Ich habe Kaspersky und an dem liegt es Sicherlich nicht. 

Ich meinte auch nicht das hier nix mehr geht, eher so im Allgemeinen.

Ich sehe auch das W7 als das beste der Windowssysteme an, zumindest gleichzusetzen mit W XP


----------



## axel (31. Jan. 2011)

*AW: Betriebssystem[umfrage]*

Hallo Uwe

Ich hab schon seit Jahren Windows XP Home Edition. 
War bis jetzt zufrieden damit .
Ich kenn aber auch nix anderes 

lg
axel


----------



## Koi-Uwe (31. Jan. 2011)

*AW: Betriebssystem[umfrage]*

Wie ich sagte,
es geht nicht um das Windows an sich, eher um die dauernde Updaterei der Softwarekomponenten.
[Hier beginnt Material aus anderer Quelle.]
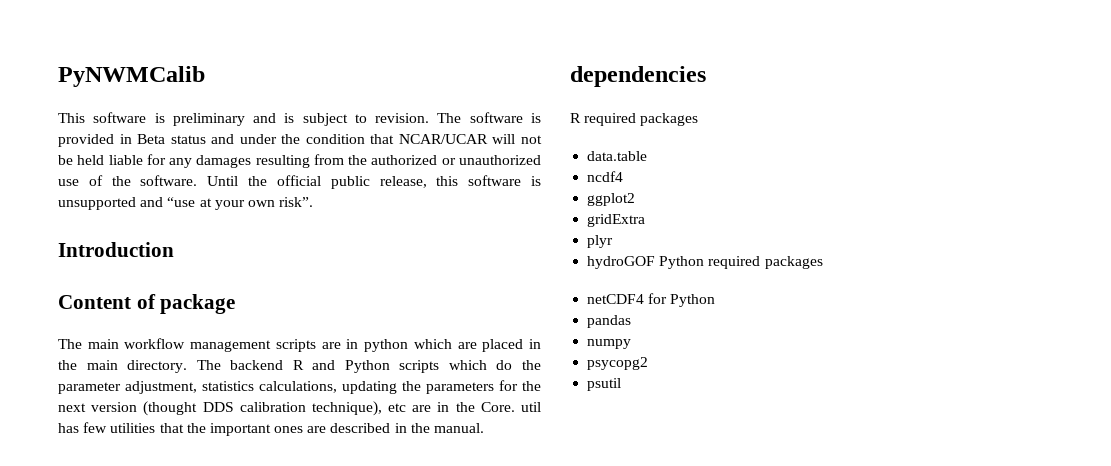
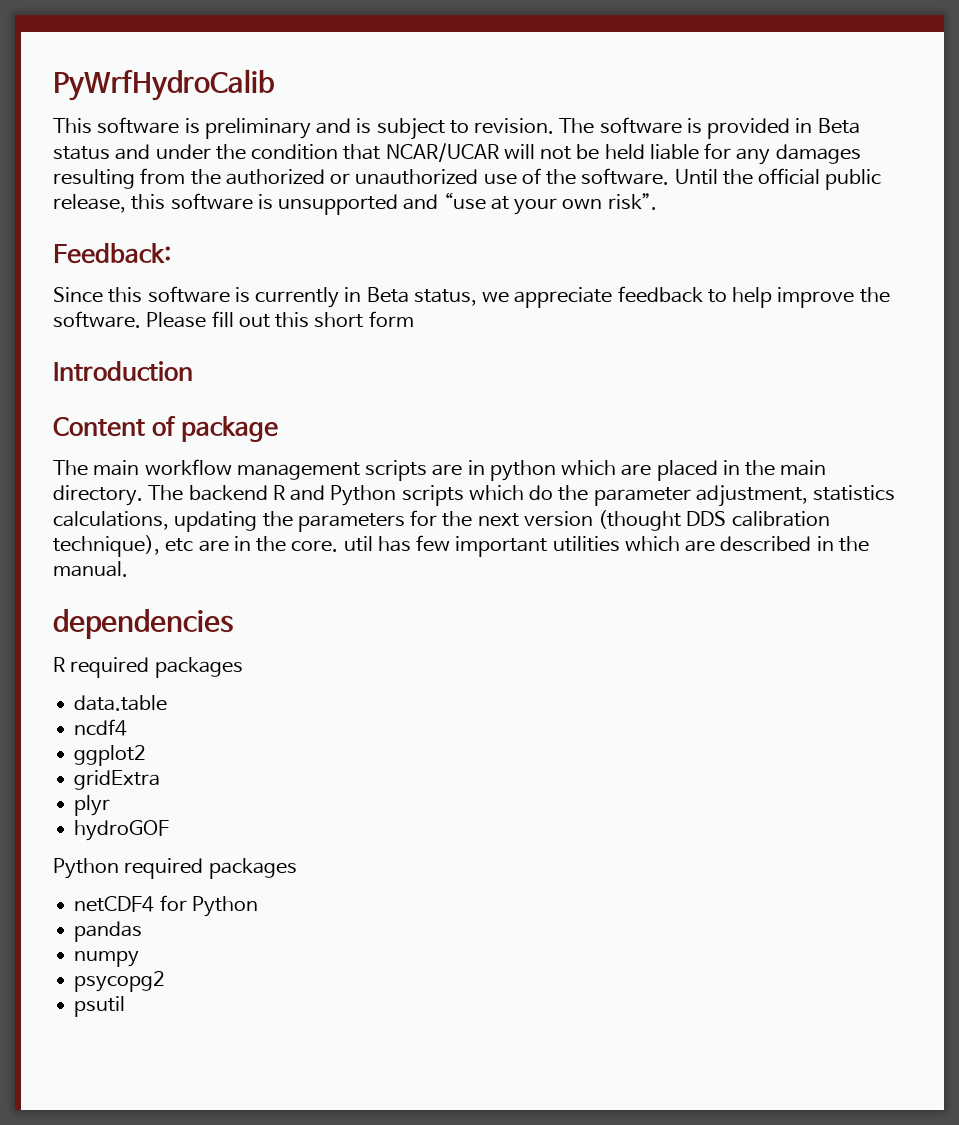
[58,66,205,87] PyNWMCalib -> [53,69,274,101] PyWrfHydroCalib
(314, 202) none -> [53,243,171,264] [53,286,890,308] [53,311,414,328] // Feedback: // Since this software is currently in Beta status, we appreciate feedback to help improve the software. Please fill out this short form
[480,402,515,412] Core. -> [291,540,339,552] core.
[110,423,304,436] utilities that the important ones -> [455,536,680,557] important utilities which
(656, 262) none -> (170, 830) //

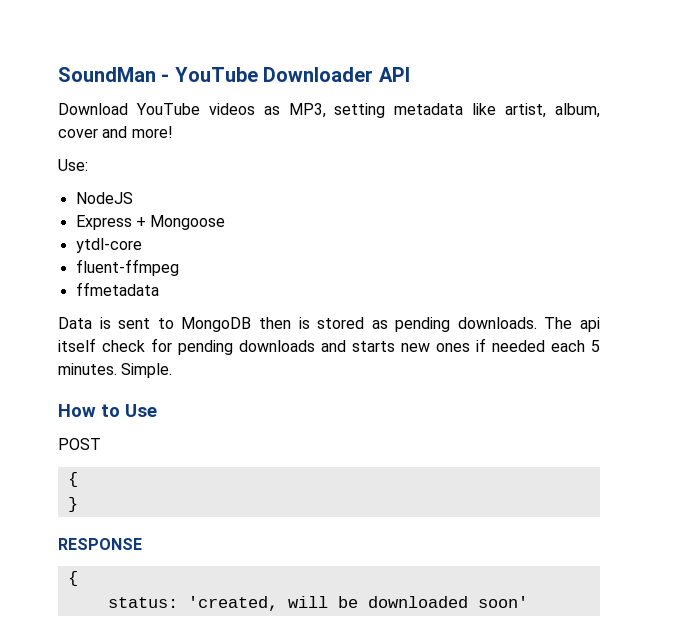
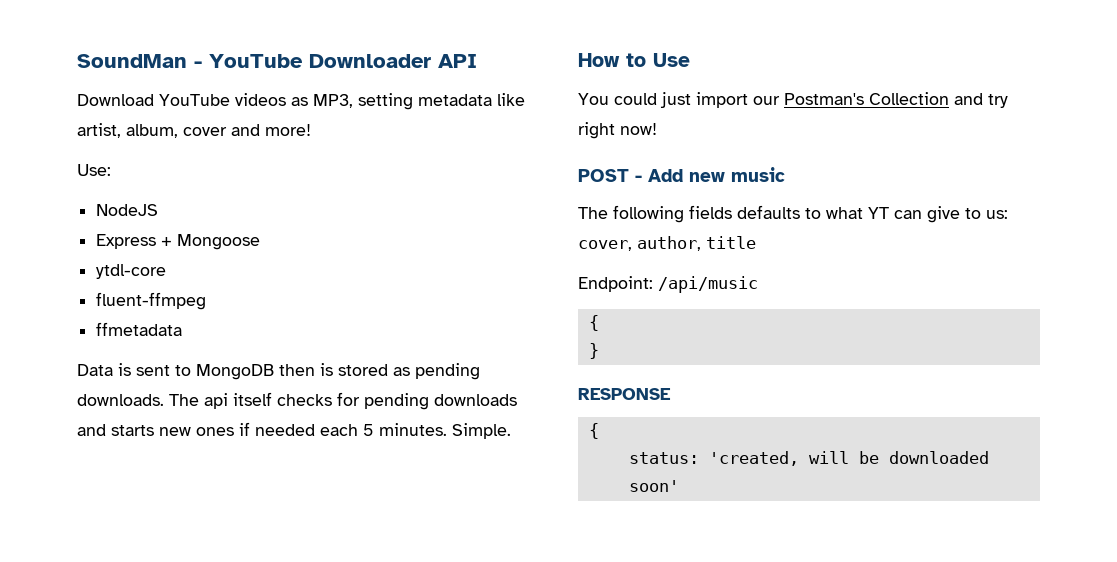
[102,340,145,352] check -> [277,394,332,406] checks
[58,438,101,450] POST -> [578,92,1008,108] [578,122,657,139] [578,167,785,182] [578,205,1008,223] [578,236,756,251] [578,276,758,293] You could just import our Postman's Collection and try right now! // POST - Add new music // The following fields defaults to what YT can give to us: cover, author, title // Endpoint: /api/music

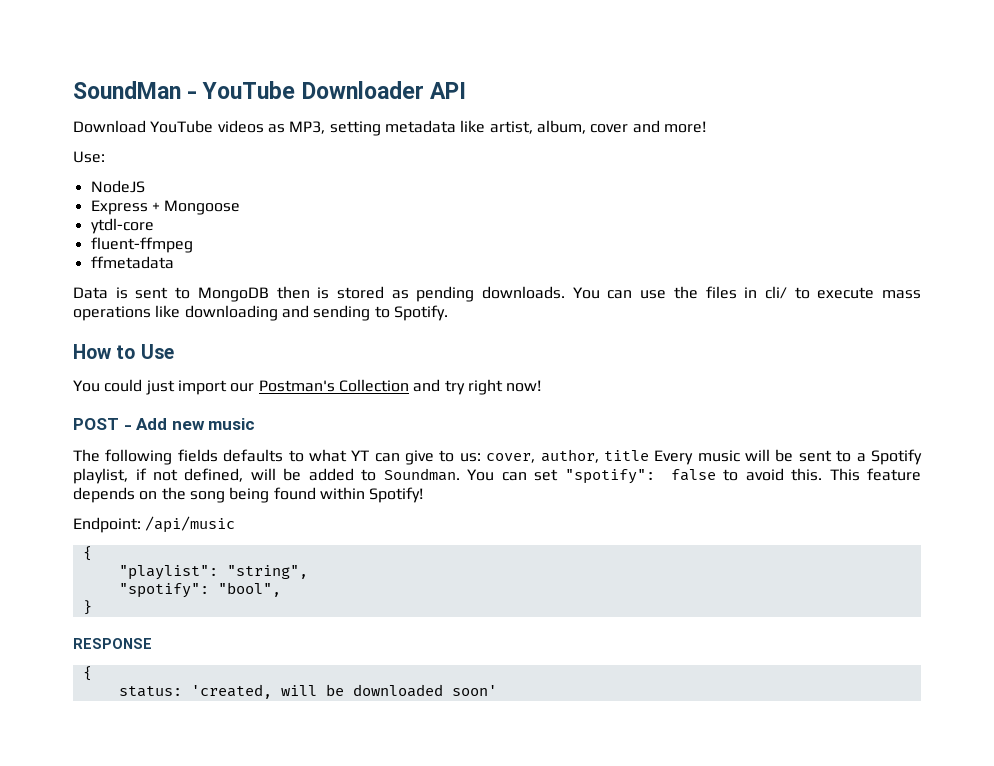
[169,392,517,410] [77,422,511,439] The api itself checks for pending downloads and starts new ones if needed each 5 minutes. Simple. -> [572,286,922,299] [73,305,448,321] You can use the files in cli/ to execute mass operations like downloading and sending to Spotify.
(756, 242) none -> [654,449,923,465] [73,468,921,484] [73,487,424,503] Every music will be sent to a Spotify playlist, if not defined, will be added to Soundman. You can set "spotify": false to avoid this. This feature depends on the song being found within Spotify!
(599, 323) none -> [118,565,308,580] [118,582,281,598] // "playlist": "string", // "spotify": "bool",

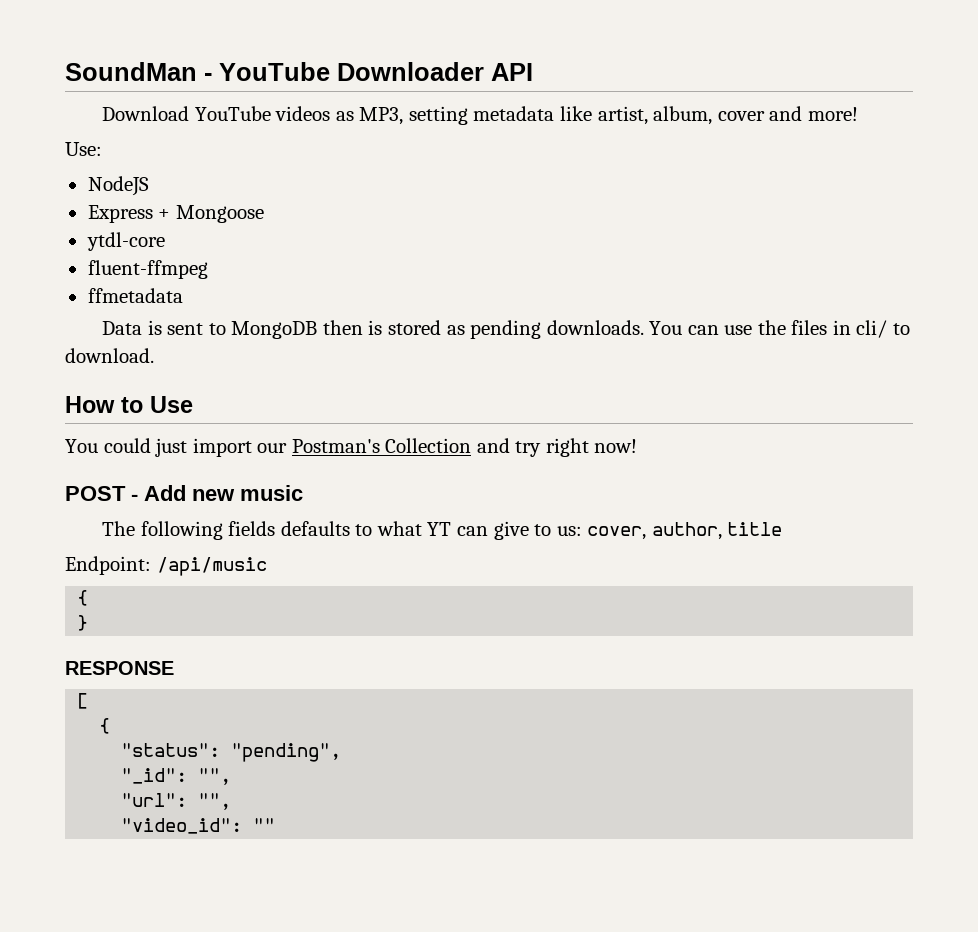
[817,287,922,299] [73,305,448,321] execute mass operations like downloading and sending to Spotify. -> [65,348,154,363] download.
[654,449,923,465] [73,468,921,484] [73,487,424,503] Every music will be sent to a Spotify playlist, if not defined, will be added to Soundman. You can set "spotify": false to avoid this. This feature depends on the song being found within Spotify! -> (783, 529) none
[118,565,308,580] [118,582,281,598] // "playlist": "string", // "spotify": "bool", -> (89, 598) none
[82,666,92,681] [118,684,497,699] // { // status: 'created, will be downloaded soon' -> [77,693,89,709] [99,718,111,734] [121,743,342,762] [121,768,232,785] [121,793,232,810] [121,818,276,834] // [ // { // "status": "pending", // "_id": "", // "url": "", // "video_id": ""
Liegt es evtl. daran das Betasysteme ins Feld geworfen werden um Kasse zu machen ? Zumindest kann man diesen Eindruck gewinnen


----------



## Koipaar (31. Jan. 2011)

*AW: Betriebssystem[umfrage]*

Hallo Uwe,

privat habe ich Vista, läuft ohne Probleme. Beruflich noch XP, stellen aber um auf Windows 7. Auf unseren beiden Testmaschinen läuft es seit Anfang Januar ohne Macken. Als Virenschutz haben wir Norman.

Gruß Christoph


----------



## Mercedesfreund (31. Jan. 2011)

*AW: Betriebssystem[umfrage]*

..auch W7..ohne Sorgen..habe aber gelernt, nicht dran wackeln wenn alles rund läuft


----------



## Regs (31. Jan. 2011)

*AW: Betriebssystem[umfrage]*



Koi-Uwe schrieb:


> Wie ich sagte,
> es geht nicht um das Windows an sich, eher um die dauernde Updaterei der Softwarekomponenten.
> 
> Liegt es evtl. daran das Betasysteme ins Feld geworfen werden um Kasse zu machen ? Zumindest kann man diesen Eindruck gewinnen



Hallo Uwe,
die Updates sind Softwarepflege. Sicherheitslücken werden geschlossen, einzelne Komponenten verbessert. Eine lebendige Software wird an den aktuellen Anforderungen entwickelt. Da das Betriebssystem die auch selbständig installieren kann, sehe ich das nicht als Problem. Allerdings installiere ich nur Komponenten, die ich benötige. 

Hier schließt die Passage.